French luxury fashion group Hermes International soared past €200 billion ($218 billion) in market value for the first time this week, making it the eighth-most valuable name across the pan-European Stoxx 600 index.
It is second in the luxury space only to fellow French behemoth LVMH Moet Hennessy Louis Vuitton, which is valued at $459 billion and lifted the fortune of its controlling shareholder Bernard Arnault past $200 billion this year.
Arnault has joined Elon Musk and Jeff Bezos as the only people to have ever passed the $200 billion mark, and the 74-year-old became the first outside the U.S. to do so.
Hermes’ stock has been rallying this year and although it closed the day slightly off its weekly and yearly peak, it was still 27.09% up year to date. That means only seven other European companies are valued higher: LVMH, Novo Nordisk, Nestle, ASML Holding, L’Oreal, Roche Holding and AstraZeneca.
The luxury manufacturer of silk scarves and the iconic Birkin bag is also now worth more than the combined value of a raft of French bellwethers across a number of sectors, Bloomberg pointed out, including such giants as Airbus, Renault, Vivendi, Carrefour, Societe Generale and Orange.
Meanwhile, analysts are busily revising their target prices upwards for Hermes ahead of its first-quarter results announcement, April 14.
So just what has propelled Hermes to match and exceed the performance of other luxury goods brands?
Investor Flight To Luxury
Investors have become increasingly confident that the global luxury sector is capable of withstanding any economic downturn, especially as China’s post-Covid recovery and reopening has seen a bounce back in demand for high-end, upscale fashion and accessories in Asia, which has been largely closed off since the pandemic.
Demand for Hermes handbags typically exceeds its production capacity — anecdotal reports point to some airport stores being display only because of lack of availability — despite starting prices of $10,000 and upwards for the most popular models.
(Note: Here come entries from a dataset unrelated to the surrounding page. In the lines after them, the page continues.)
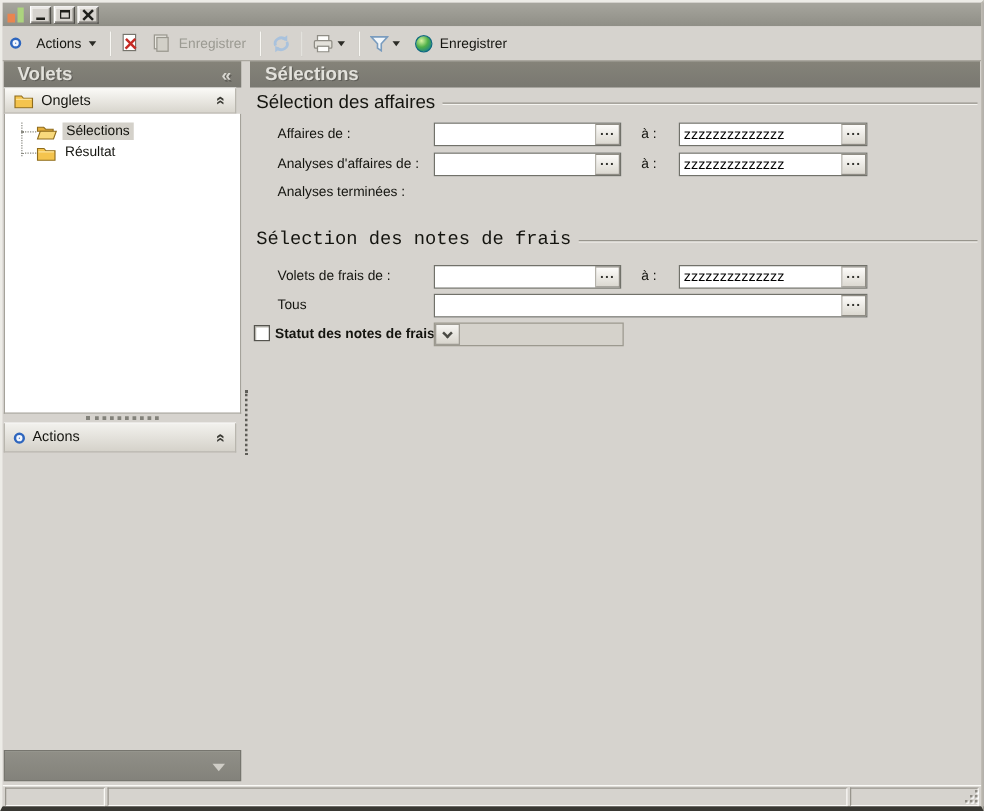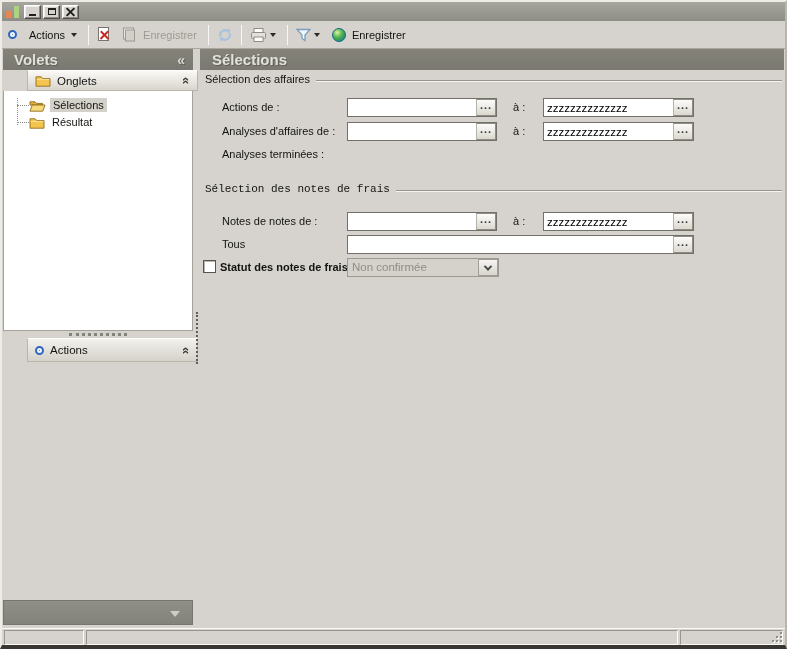--- a/index.html
+++ b/index.html
@@ -56,23 +56,23 @@
   .icon-delete .redx::after{ transform:rotate(-45deg); }
   .tb-btn{ display:flex; align-items:center; padding:2px 2px; border:1px solid transparent; }
   
   .pane-header{ position:absolute; height:21px; background:linear-gradient(#858379,#797871);
     display:flex; align-items:center; color:#E2E1DB; font-weight:bold; font-size:15px;
     text-shadow:1px 1px 0 #5F5E58; }
   .hdr-volets{ left:1px; top:47px; width:190px; padding:0 8px 0 11px; }
   .hdr-main{ left:198px; top:47px; right:1px; padding-left:12px; }
   .collapse-left{ margin-left:auto; font-size:14px; color:#D8D7D1; font-weight:bold; cursor:default; }
   
-  .bar-group{ position:absolute; left:1px; width:171px; height:21px;
+  .bar-group{ position:absolute; left:1px; width:186px; height:21px;
     background:linear-gradient(#FAF9F6,#D8D5CD); border:1px solid #B9B6AE; border-top-color:#FDFDFB;
-    display:flex; align-items:center; padding:0 7px; gap:6px;margin-left:24px; }
+    display:flex; align-items:center; padding:0 7px; gap:6px; }
   .bar-onglets{ top:68px; }
   .bar-actions{ top:336px; height:24px; background:linear-gradient(#F2F1ED,#D5D2CA); }
   .bar-label{ font-size:11.5px; color:#14140F; }
   .collapse-up{ margin-left:auto; font-size:13px; font-weight:bold; color:#3A3A34;
     transform:rotate(90deg); cursor:default; }
   .tree{ position:absolute; left:1px; top:89px; width:190px; height:240px; background:#FFFFFF;
     border:1px solid #A5A29A; border-top:none; }
   .tree .dot-v{ position:absolute; left:13px; top:7px; height:27px; border-left:1px dotted #8B8B83; }
   .tree .dot-h{ position:absolute; left:13px; width:12px; border-top:1px dotted #8B8B83; }
   .tree-item{ position:absolute; left:25px; display:flex; align-items:center; gap:4px; height:16px; }
@@ -81,21 +81,21 @@
   .splitter-h{ position:absolute; left:1px; top:328px; width:190px; height:8px; display:flex;
     align-items:center; justify-content:center; }
   .splitter-h .grip{ width:58px; border-top:3px dotted #83827B; }
   .splitter-v{ position:absolute; left:194px; top:310px; height:52px; border-left:2px dotted #5E5D57; }
   .collapsed-bar{ position:absolute; left:1px; top:598px; width:190px; height:25px;
     background:linear-gradient(#908F87,#83827B); border:1px solid #76756E; }
   .collapsed-bar .tri-down{ position:absolute; right:12px; top:10px; width:0; height:0;
     border-left:5px solid transparent; border-right:5px solid transparent; border-top:6px solid #CFCDC6; }
   
   .group-title{ position:absolute; left:203px; right:3px; display:flex; align-items:center; gap:6px; }
-  .group-title .txt{ font-size:11px; color:#14140F; white-space:nowrap; }
+  .group-title .txt{ font-size:15px; color:#14140F; white-space:nowrap; }
   .group-title .line{ flex:1; border-top:1px solid #98958D; box-shadow:0 1px 0 #F5F4F0; margin-top:2px; }
   .gt-1{ top:71px; } .gt-2{ top:181px;font-family:Liberation Mono, monospace; }
   .flabel{ position:absolute; left:220px; font-size:11px; color:#14140F; white-space:nowrap; }
   .flabel.bold{ font-weight:bold; left:218px; }
   .tolabel{ position:absolute; left:511px; font-size:11px; color:#14140F; }
   .field{ position:absolute; height:19px; background:#FFFFFF; border:1px solid #71716A;
     display:flex; align-items:stretch; }
   .field input{ flex:1; border:none; outline:none; background:transparent; font-family:"Liberation Sans",sans-serif;
     font-size:11.5px; color:#000; padding:0 3px; min-width:0; }
   .btn-ellipsis{ width:20px; border:1px solid #8F8C84; border-left-color:#B5B2AA;
@@ -261,21 +261,21 @@
 
   <div class="pane-header hdr-main">
     <span>Sélections</span>
   </div>
 
   <div class="group-title gt-1">
     <span class="txt">Sélection des affaires</span>
     <span class="line"></span>
   </div>
 
-  <span class="flabel r1 lab-pad">Actions de :</span>
+  <span class="flabel r1 lab-pad">Affaires de :</span>
   <div class="field r1" style="left:345px; width:150px">
     <input value="" style="">
     <button class="btn-ellipsis">...</button>
   </div>
   <span class="tolabel r1 lab-pad">à :</span>
   <div class="field r1" style="left:541px; width:151px">
     <input value="zzzzzzzzzzzzzz" style="">
     <button class="btn-ellipsis">...</button>
   </div>
 
@@ -290,41 +290,40 @@
     <button class="btn-ellipsis">...</button>
   </div>
 
   <span class="flabel r3 lab-pad">Analyses terminées :</span>
 
   <div class="group-title gt-2">
     <span class="txt">Sélection des notes de frais</span>
     <span class="line"></span>
   </div>
 
-  <span class="flabel r4 lab-pad">Notes de notes de :</span>
+  <span class="flabel r4 lab-pad">Volets de frais de :</span>
   <div class="field r4" style="left:345px; width:150px">
     <input value="" style="">
     <button class="btn-ellipsis">...</button>
   </div>
   <span class="tolabel r4 lab-pad">à :</span>
   <div class="field r4" style="left:541px; width:151px">
     <input value="zzzzzzzzzzzzzz" style="">
     <button class="btn-ellipsis">...</button>
   </div>
 
   <span class="flabel r5 lab-pad">Tous</span>
   <div class="field r5" style="left:345px; width:347px">
     <input value="" style="">
     <button class="btn-ellipsis">...</button>
   </div>
 
   <span class="checkbox r6" style="left:201px; margin-top:2px"></span>
   <span class="flabel bold r6 lab-pad">Statut des notes de frais :</span>
   <div class="combo disabled r6" style="left:345px; width:152px">
-    <span class="val">Non confirmée</span>
     <span class="combo-btn">
         <span class="chev"></span>
       </span>
   </div>
 
   <div class="statusbar">
     <span class="sb-cell sb-1"></span>
     <span class="sb-cell sb-2"></span>
     <span class="sb-cell sb-3"></span>
     <span class="sb-grip">

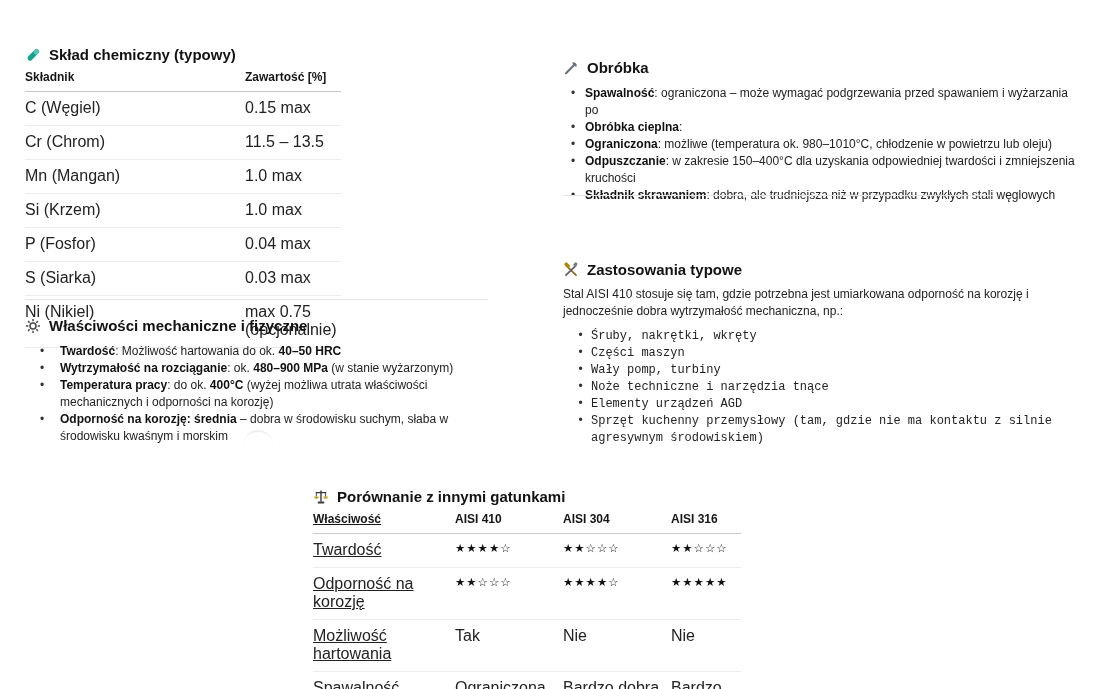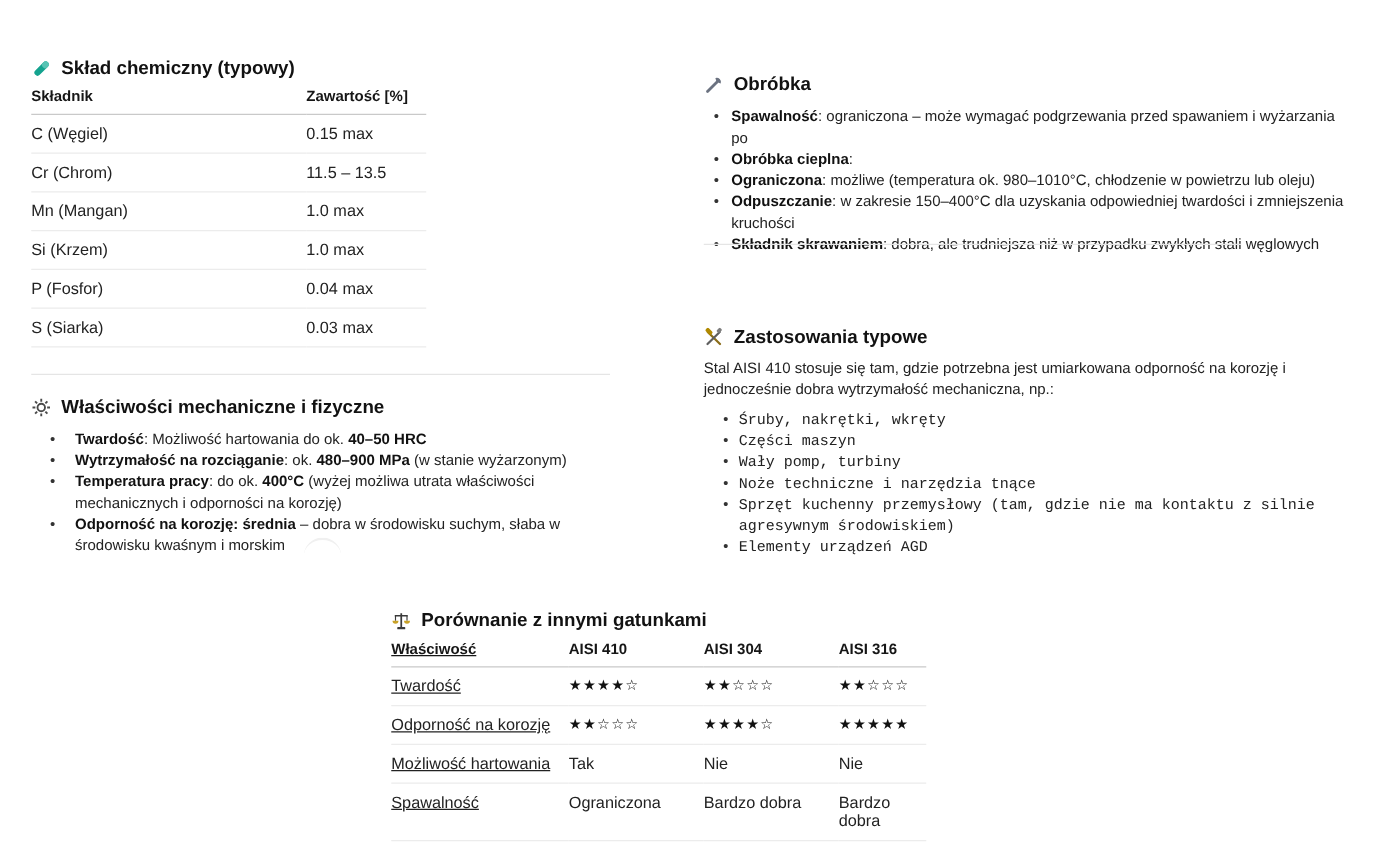--- a/index.html
+++ b/index.html
@@ -17,21 +17,21 @@
   .sec-applications{left:563px;top:261px;width:519px;}
   .sec-comparison{left:313px;top:488px;width:428px;}
 
   .hr{position:absolute;height:0;border-top:1px solid #e5e5e5;}
   .hr-left{left:25px;top:299px;width:463px;}
   .hr-right{left:563px;top:195px;width:430px;}
 
   table{border-collapse:collapse;width:100%;}
   th{text-align:left;font-weight:700;font-size:12px;color:#161616;
      padding:2px 0 7px;border-bottom:1px solid #c9c9c9;}
-  td{font-size:13px;color:#222;padding:7px 0 8px;border-bottom:1px solid #ececec;vertical-align:top;}
+  td{font-size:16px;color:#222;padding:7px 0 8px;border-bottom:1px solid #ececec;vertical-align:top;}
   .comp-table{margin-top:4px;}
   .comp-table .c0{width:220px;}
   .cmp-table{margin-top:4px;}
   .cmp-table .c0{width:142px;text-decoration:underline;}
   .cmp-table .c1{width:108px;}
   .cmp-table .c2{width:108px;}
   .stars{letter-spacing:1px;font-size:11.5px;color:#111;}
 
   ul.blt{list-style:none;margin:8px 0 0;padding:0 0 0 22px;font-size:12px;line-height:17px;color:#222;}
   ul.blt li{position:relative;margin:0;}
@@ -86,20 +86,24 @@
             <td class="c0">Si (Krzem)</td>
             <td class="c1">1.0 max</td>
           </tr>
           <tr>
             <td class="c0">P (Fosfor)</td>
             <td class="c1">0.04 max</td>
           </tr>
           <tr>
             <td class="c0">S (Siarka)</td>
             <td class="c1">0.03 max</td>
+          </tr>
+          <tr>
+            <td class="c0">Ni (Nikiel)</td>
+            <td class="c1">max 0.75 (opcjonalnie)</td>
           </tr>
         </tbody>
       </table>
   </section>
 
   <div class="hr hr-left"></div>
 
   <section class="sec-mechanical">
     <h2 class="sec-title">
       <span class="icon">
@@ -159,22 +163,22 @@
         </svg>
       </span>
       <span>Zastosowania typowe</span>
     </h2>
     <p class="intro">Stal AISI 410 stosuje się tam, gdzie potrzebna jest umiarkowana odporność na korozję i jednocześnie dobra wytrzymałość mechaniczna, np.:</p>
     <ul class="blt blt-apps">
         <li>Śruby, nakrętki, wkręty</li>
         <li>Części maszyn</li>
         <li>Wały pomp, turbiny</li>
         <li>Noże techniczne i narzędzia tnące</li>
+        <li>Elementy urządzeń AGD</li>
         <li>Sprzęt kuchenny przemysłowy (tam, gdzie nie ma kontaktu z silnie agresywnym środowiskiem)</li>
-        <li>Elementy urządzeń AGD</li>
       </ul>
   </section>
 
   <section class="sec-comparison">
     <h2 class="sec-title">
       <span class="icon">
         <svg viewBox="0 0 16 16">
           <line x1="8" y1="1.5" x2="8" y2="12.5" stroke="#3a3a3a" stroke-width="1.4"></line>
           <line x1="2.8" y1="3.6" x2="13.2" y2="3.6" stroke="#3a3a3a" stroke-width="1.3"></line>
           <line x1="3.4" y1="3.6" x2="3.4" y2="7.6" stroke="#3a3a3a" stroke-width="0.9"></line>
Many designer bags also hold a high resale value.
Hermes has forged a reputation as one of the most exclusive brands in luxury, and its controlling shareholder, the Dumas family, has adopted a conservative approach to managing growth. It has kept supplies of handbags deliberately constrained and tightly controls product distribution.
Globally, Hermes operates from around 300 stores, which is at broadly similar levels to a decade ago, even though sales have more than doubled over that period.
There are, however, plans to boost output and Hermes will open a new leather manufacturing plant in Louviers, Normandy, tomorrow.
But the catalyst has been China. Demand in the country began to re-emerge as Covid-19 restrictions in some cities lifted last summer. The return of free-spending American tourists to Europe, bolstered by the strength of the dollar, has also driven sales in the key luxury markets of France, Italy and the UK.
Upward Predictions Ahead Of Results
Investors had been anticipating tougher times for the luxury sector because the market has typically contracted during previous recessions, although this time round the downturn because of the pandemic proved unexpectedly brief.
And luxury brands have also been putting up their prices this year, not only for inflation but also to preserve the exclusivity of their products.
Indeed, Hermes is just one of several European companies enjoying the boom in luxury shares and the rally has catapulted Paris into Europe’s top stock market, leapfrogging London, with the gap between the two capitals widening this year.